Tuition agreements OK'd between school districts

 

Last updated 11/16/2022 at 1:40pm



School board members Monday night accepted new “tuition agreements” between districts that have already been doing for decades what the new contracts will make legal, in the eyes of federal regulators.

Grand Coulee Dam School District directors voted to OK the so-called “tuition” pacts with Nespelem and Keller school districts, whose students eventually attend junior high and high school in Coulee Dam, bringing with them federal “Impact Aid” funds to help pay for it.

Because those schools get paid at a higher rate than the Coulee Dam district, they arranged decades ago to send the money with the students.
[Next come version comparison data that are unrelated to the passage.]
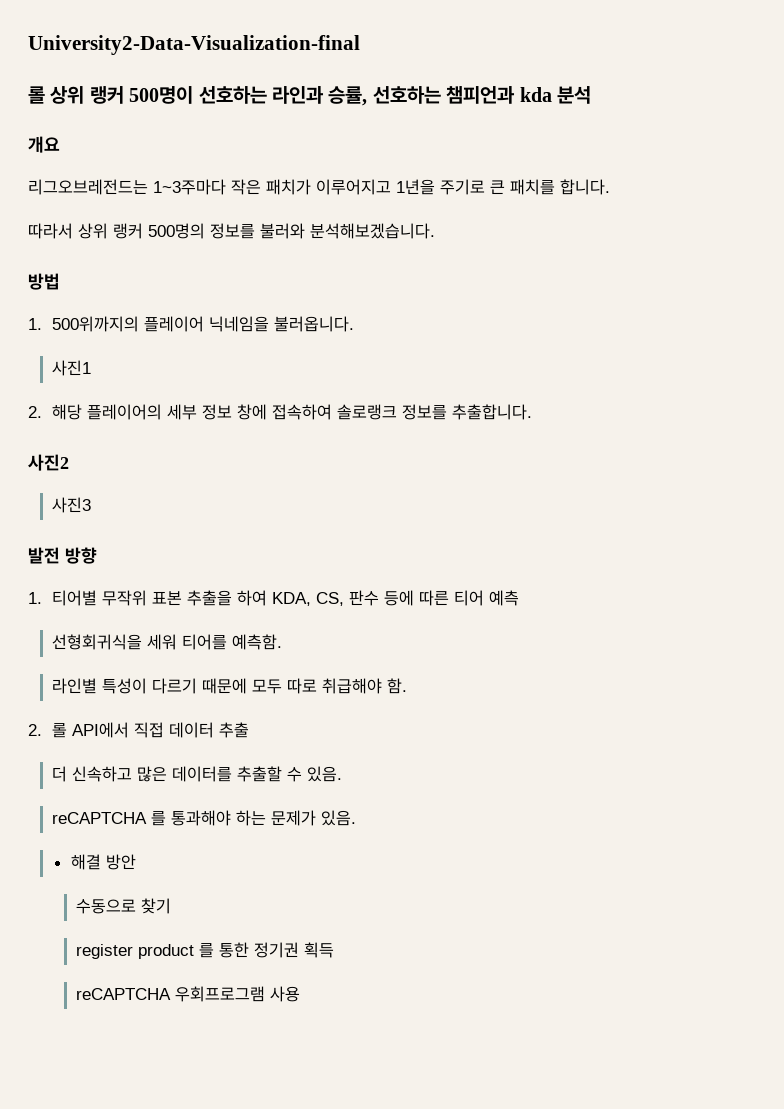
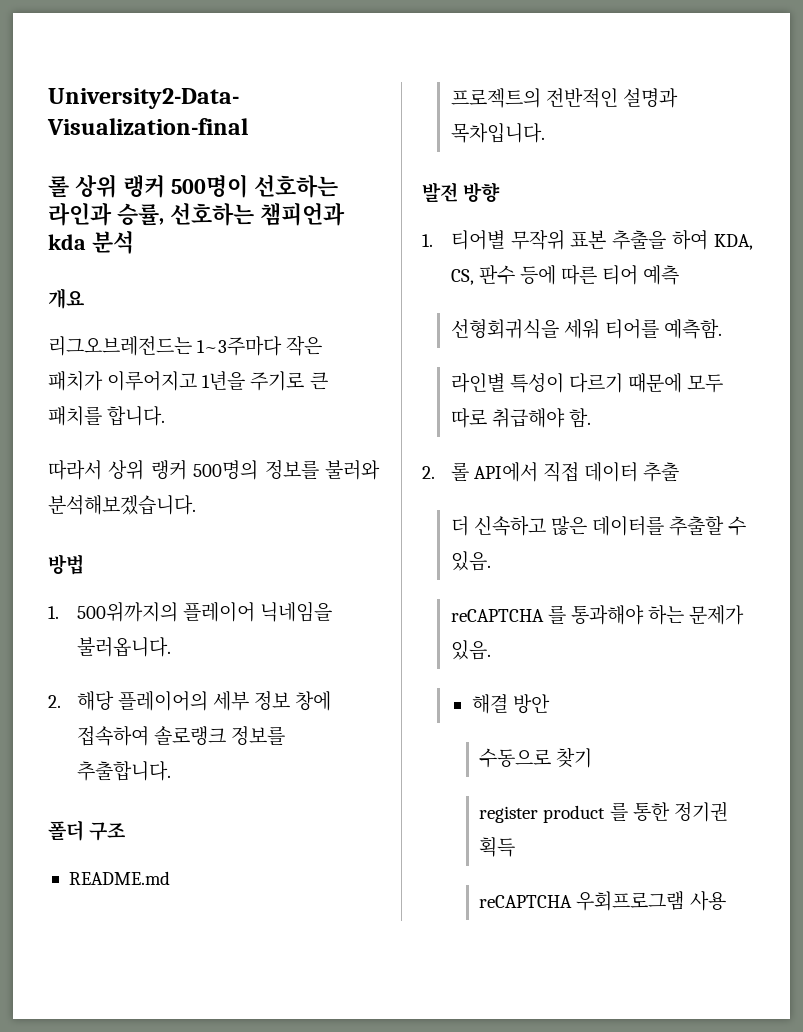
- 사진1
- 사진2
- 사진3
+ 폴더 구조
+ README.md
+ 프로젝트의 전반적인 설명과 목차입니다.

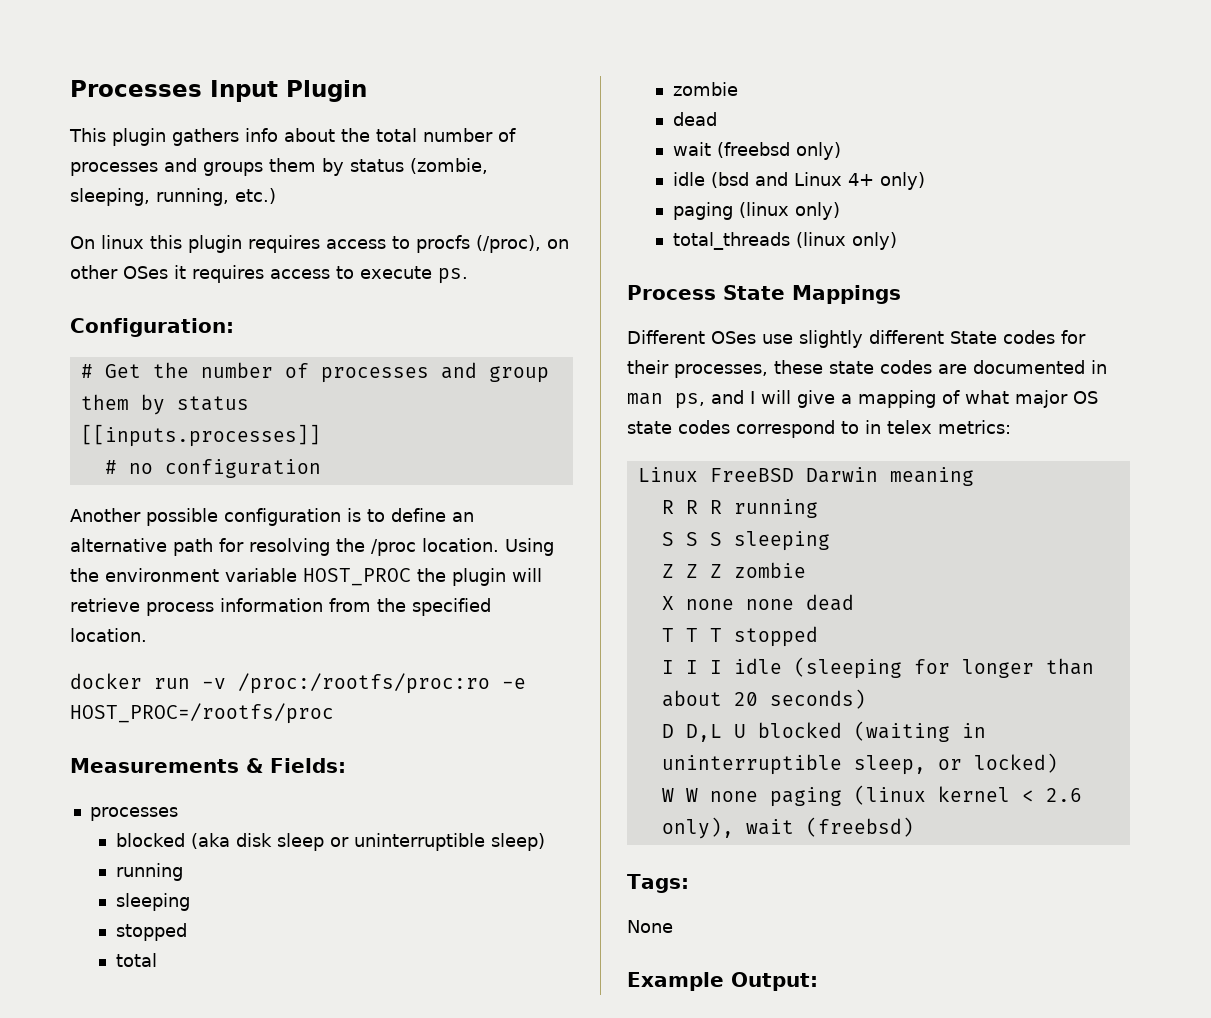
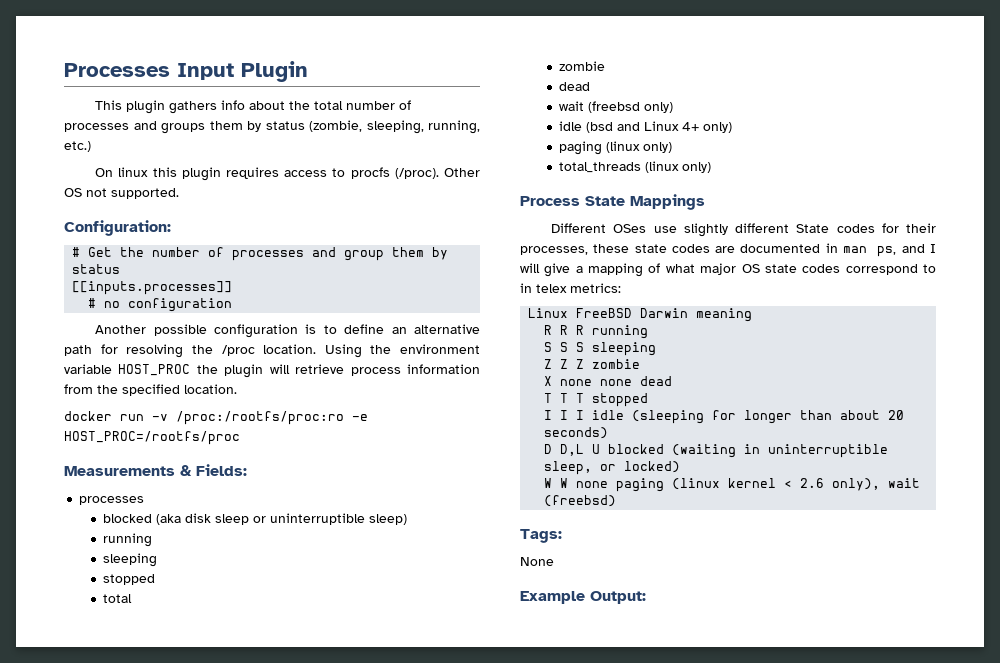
- On linux this plugin requires access to procfs (/proc), on other OSes it requires access to execute ps.
+ On linux this plugin requires access to procfs (/proc). Other OS not supported.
Earlier this year, a regulator said that memorandum of understanding was insufficient. The districts got this workaround in place to cover the last three years. A similar agreement now has to be worked out for future years.

The agreements make legal the flow of about $10,000 per student, totaling around $800,000 a year, which would have been cut by 60 percent if the workaround had not been found.


In other business, the GCDSD board learned of the possibility it would be asked to help fund a lawsuit against the state, alleging Washington does not live up to its fiscal obligations to pay for school facilities in rural areas.

Superintendent Paul Turner said the Wakiahkum district’s argument is a similar to one that resulted in the McCleary Decision by the state supreme court several years ago that upended state basic education funding.